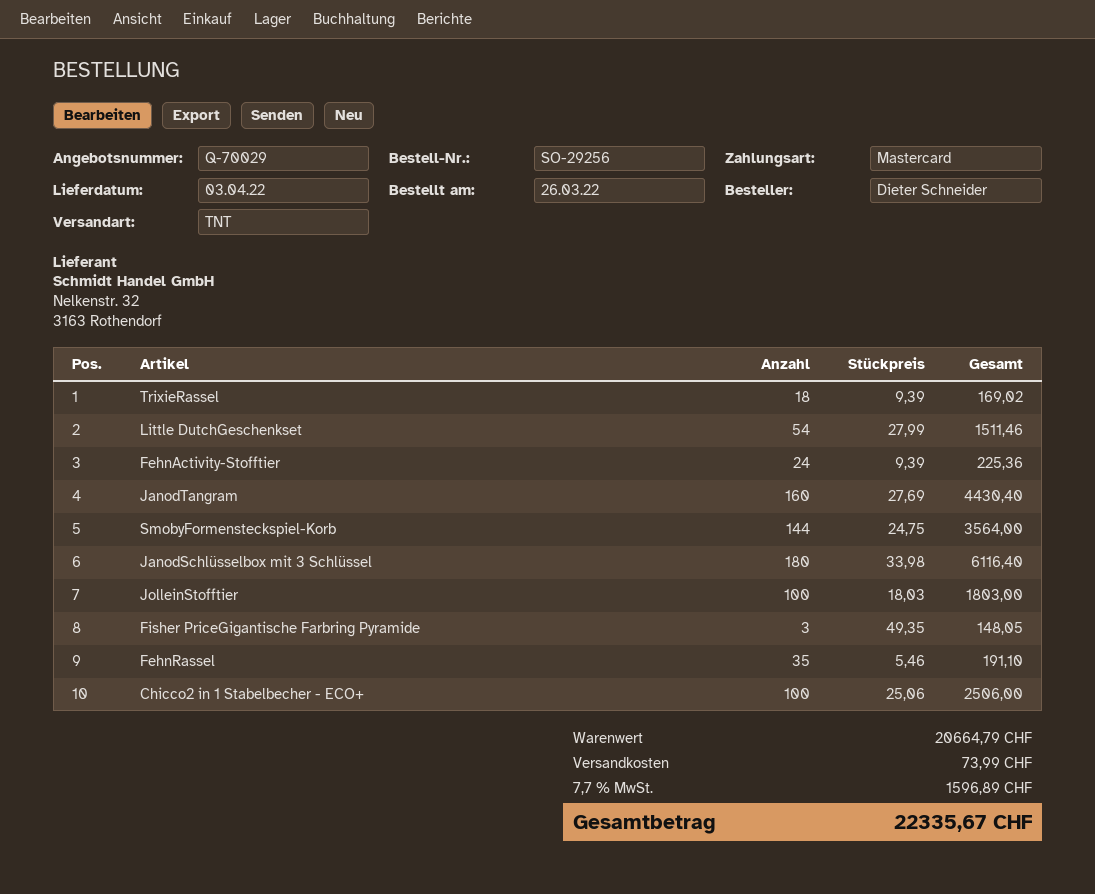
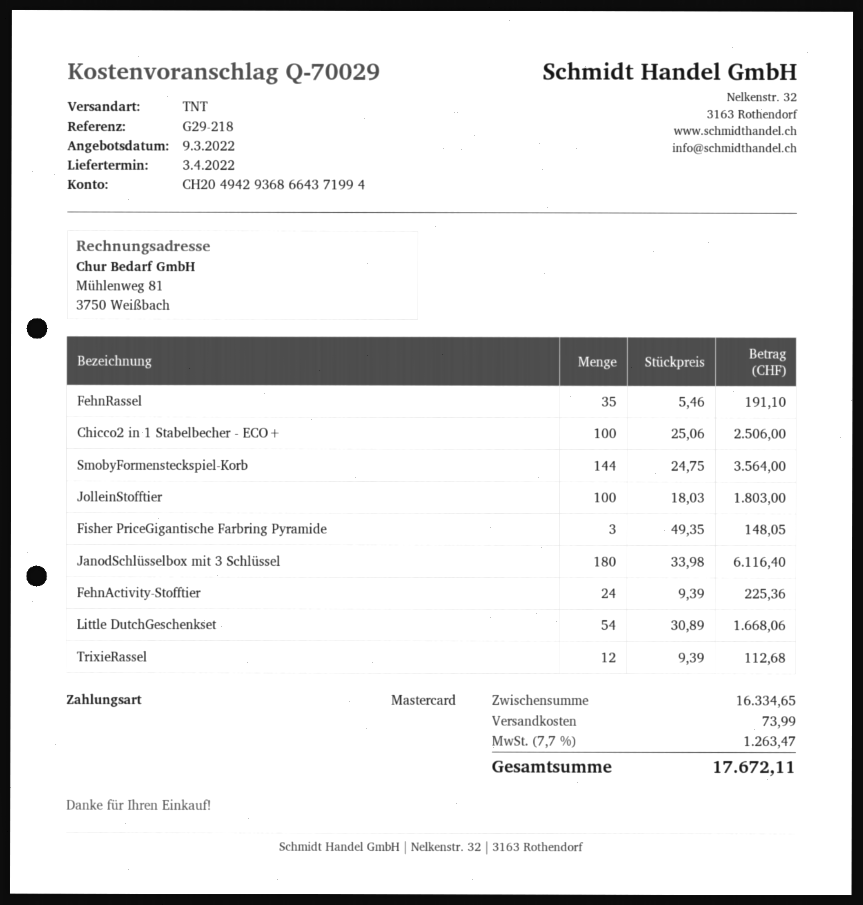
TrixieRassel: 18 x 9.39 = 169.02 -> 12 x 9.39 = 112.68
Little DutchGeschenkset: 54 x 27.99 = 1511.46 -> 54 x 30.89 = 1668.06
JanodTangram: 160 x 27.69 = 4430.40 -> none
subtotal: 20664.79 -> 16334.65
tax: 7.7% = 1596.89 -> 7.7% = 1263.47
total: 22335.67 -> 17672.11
= = =
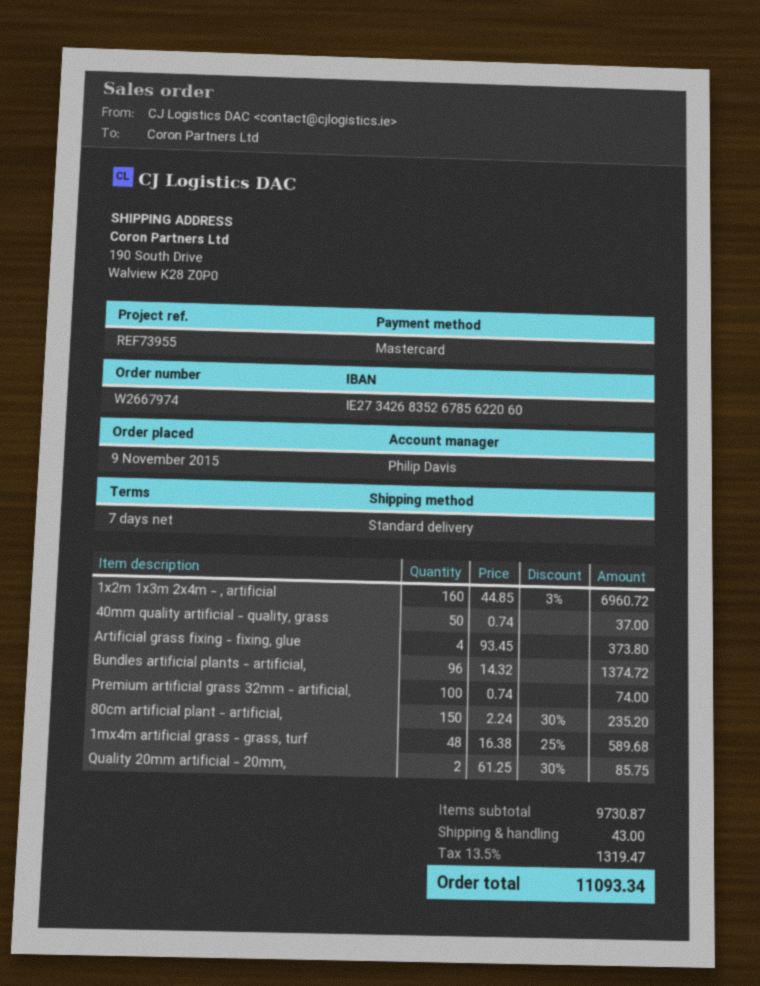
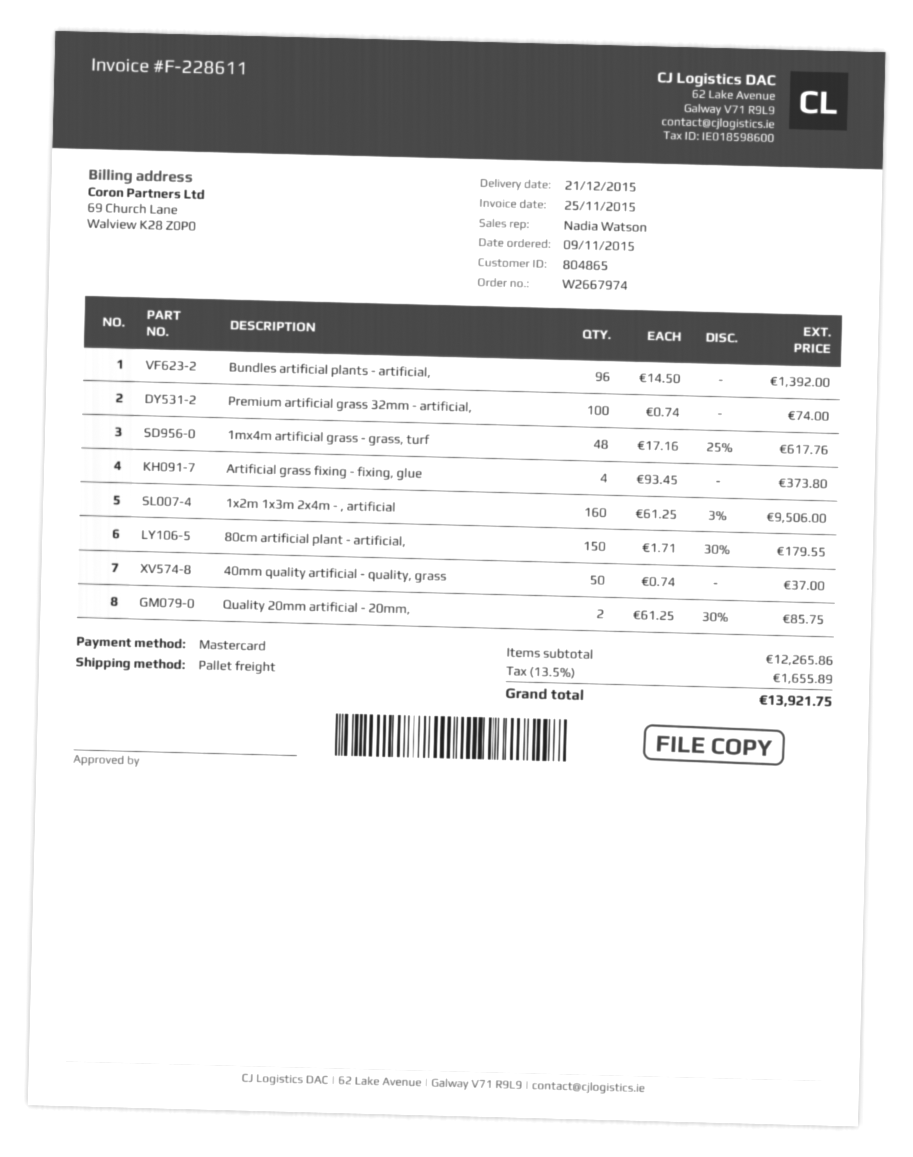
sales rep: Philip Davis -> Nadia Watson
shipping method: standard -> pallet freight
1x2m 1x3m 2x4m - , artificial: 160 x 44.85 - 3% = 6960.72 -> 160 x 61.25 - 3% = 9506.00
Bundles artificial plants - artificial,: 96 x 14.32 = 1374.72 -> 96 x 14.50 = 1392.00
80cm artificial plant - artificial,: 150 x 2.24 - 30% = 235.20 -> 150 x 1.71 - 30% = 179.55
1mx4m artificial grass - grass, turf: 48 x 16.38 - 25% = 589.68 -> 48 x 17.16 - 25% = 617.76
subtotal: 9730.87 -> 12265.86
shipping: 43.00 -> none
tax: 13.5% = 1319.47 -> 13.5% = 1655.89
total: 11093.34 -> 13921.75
= = =
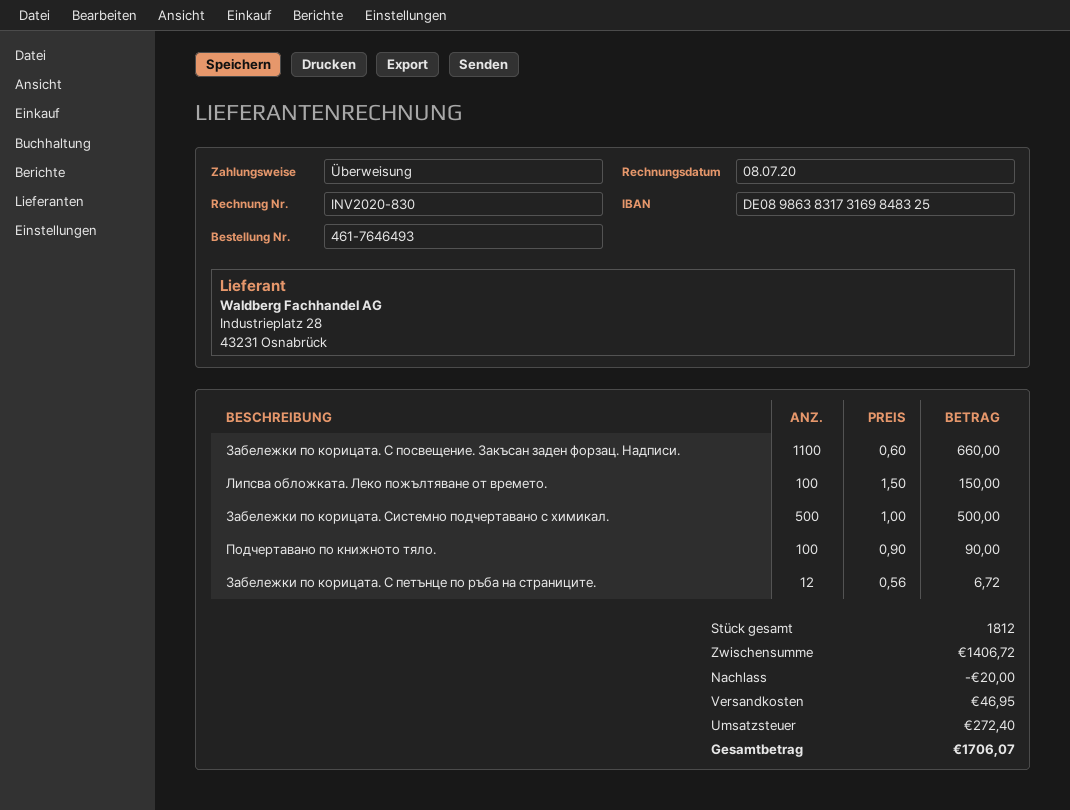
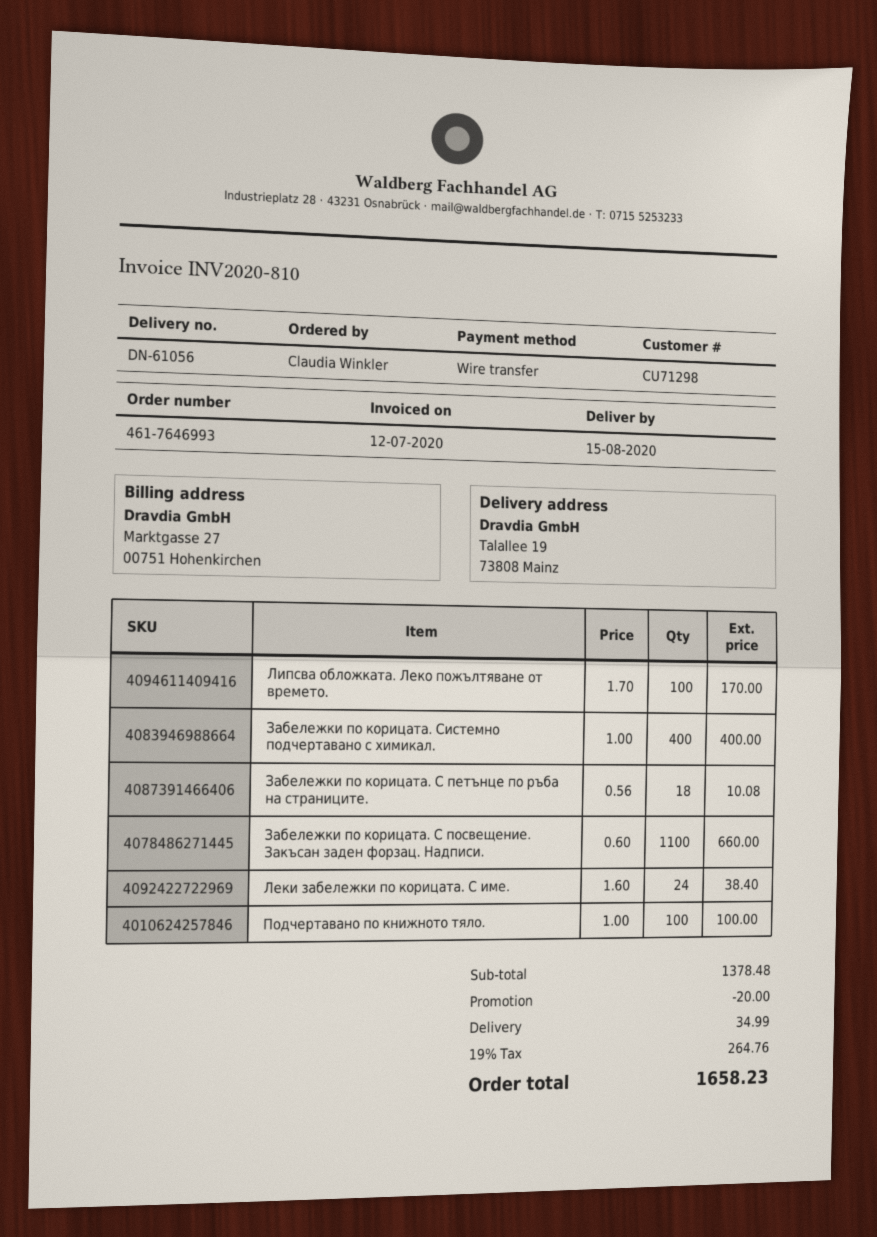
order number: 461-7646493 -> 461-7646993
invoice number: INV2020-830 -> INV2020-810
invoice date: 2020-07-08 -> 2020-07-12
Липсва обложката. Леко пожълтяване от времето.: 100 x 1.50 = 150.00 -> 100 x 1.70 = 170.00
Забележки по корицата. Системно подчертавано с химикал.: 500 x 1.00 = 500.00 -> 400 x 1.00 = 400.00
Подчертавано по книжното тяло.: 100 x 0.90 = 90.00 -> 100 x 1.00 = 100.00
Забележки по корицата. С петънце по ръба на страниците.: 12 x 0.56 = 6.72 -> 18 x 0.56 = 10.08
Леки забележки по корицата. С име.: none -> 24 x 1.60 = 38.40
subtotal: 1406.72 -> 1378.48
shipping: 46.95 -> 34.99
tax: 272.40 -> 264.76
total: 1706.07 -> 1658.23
= = =
About this task
Above are the records; report each line in them that includes the word "shipping".

Answer below
shipping method: standard -> pallet freight
shipping: 43.00 -> none
shipping: 46.95 -> 34.99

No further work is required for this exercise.